Há anos, o Departamento de Justiça vem processando discretamente a Lafarge sob uma lei federal que proíbe pessoas ou empresas de abrigar ou colaborar com pessoas que sabem ser terroristas. O caso foi instaurado em Nova York porque um dos pagamentos foi encaminhado por meio de uma entidade local.

Evidências no caso mostraram que a Lafarge tinha amplos negócios com grupos que foram responsáveis pela morte de milhares de pessoas.

De agosto de 2013 a outubro de 2014, a Lafarge e sua subsidiária síria repassaram à Frente Nusra e ao EI US$ 5,92 milhões (R$ 31 milhões), em forma de "doações" e pagamentos a fornecedores. A empresa também pagou US$ 1,1 milhão a intermediários terceirizados.

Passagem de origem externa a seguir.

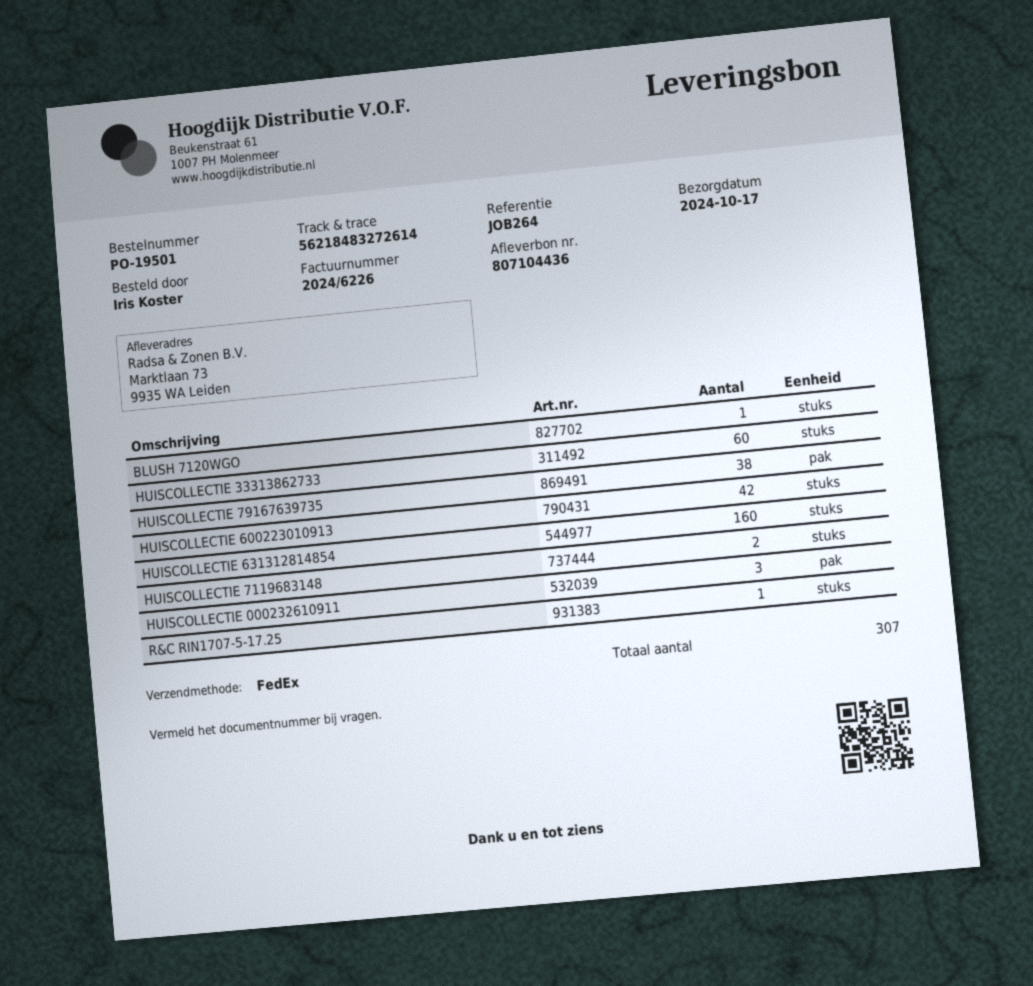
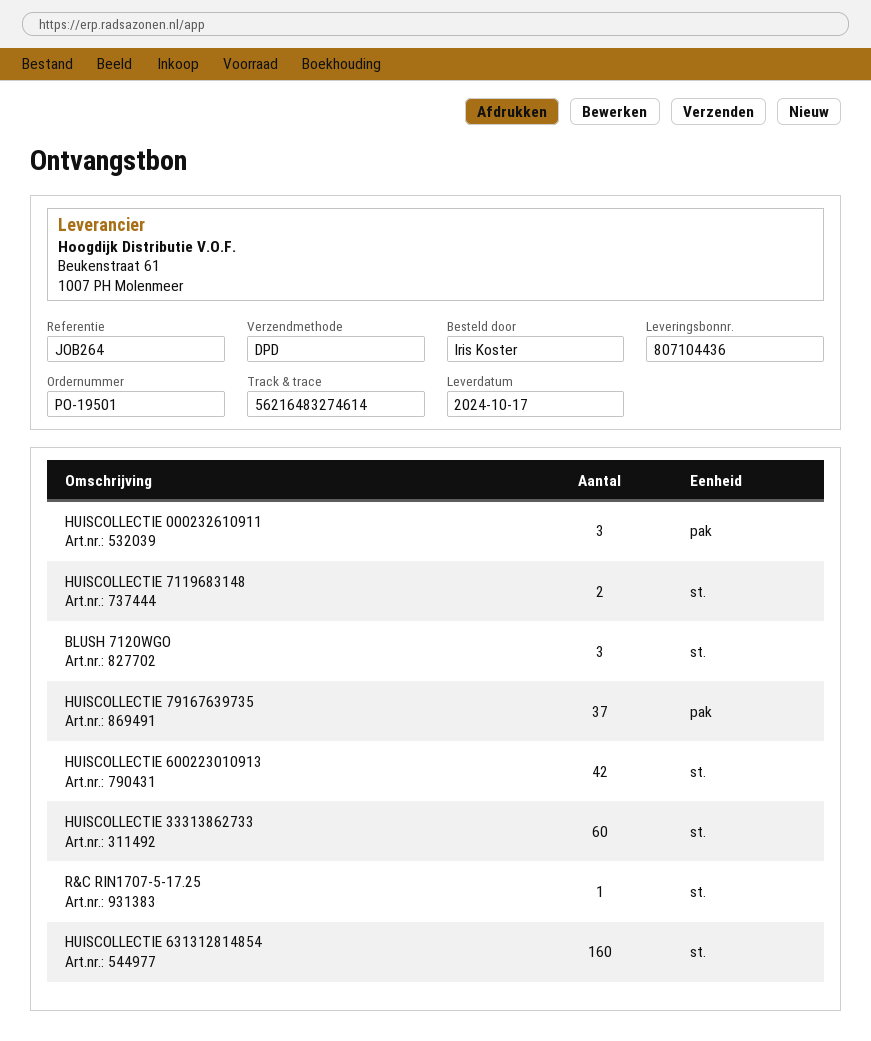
shipping method: FedEx -> DPD
tracking number: 56218483272614 -> 56216483274614
BLUSH 7120WGO: 1 -> 3
HUISCOLLECTIE 79167639735: 38 -> 37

Os promotores disseram ainda que a firma ocultou transações e falsificou registros e datas de contratos para impedir que o esquema se tornasse público. "Os réus fizeram uma parceria com o EI, uma das organizações terroristas mais brutais que o mundo já conheceu, para aumentar os lucros e sua participação de mercado", disse a vice-procuradora-geral Lisa Monaco em entrevista coletiva.

A CEO da Lafarge, Magali Anderson, compareceu ao tribunal na manhã de terça para entrar com a admissão de culpa em nome da empresa. A companhia disse em comunicado que não segue mais essas condutas.

"Nenhuma [ação] envolveu operações ou funcionários da Lafarge nos EUA e nenhum executivo envolvido no esquema está com a Lafarge ou qualquer afiliada hoje", disse a empresa, acrescentando que "aceitou a responsabilidade pelas ações dos funcionários, cujo comportamento foi uma violação flagrante do código de conduta".

O Departamento de Justiça minimizou essa justificativa, acusando a liderança da Holcim de não realizar uma "diligência prévia" para investigar as ações da Lafarge na Síria depois que ela comprou a empresa, em 2015. A companhia síria tem receita de US$ 12 bilhões (R$ 63 bilhões).

Enquanto outras multinacionais se retiraram da Síria após o início da guerra civil, em 2011, a Lafarge tomou a decisão calculada de ficar, forçando os limites do direito internacional.

Para transportar suprimentos e funcionários por áreas perigosas e garantir matérias-primas, a firma canalizou dinheiro para intermediários que negociaram com o EI, a afiliada da Al Qaeda na Síria e outras facções armadas. Quando a Lafarge esvaziou a fábrica, em setembro de 2014, segundo os promotores, o Estado Islâmico tomou posse do cimento que havia sido produzido e o vendeu por US$ 3,2 milhões.

O único outro acordo comparável ao da Lafarge foi um em 2007 entre o Departamento de Justiça e a Chiquita Brands International, que admitiu pagar a uma violenta organização de direita conhecida como Forças Unidas de Autodefesa da Colômbia para manter suas operações em curso.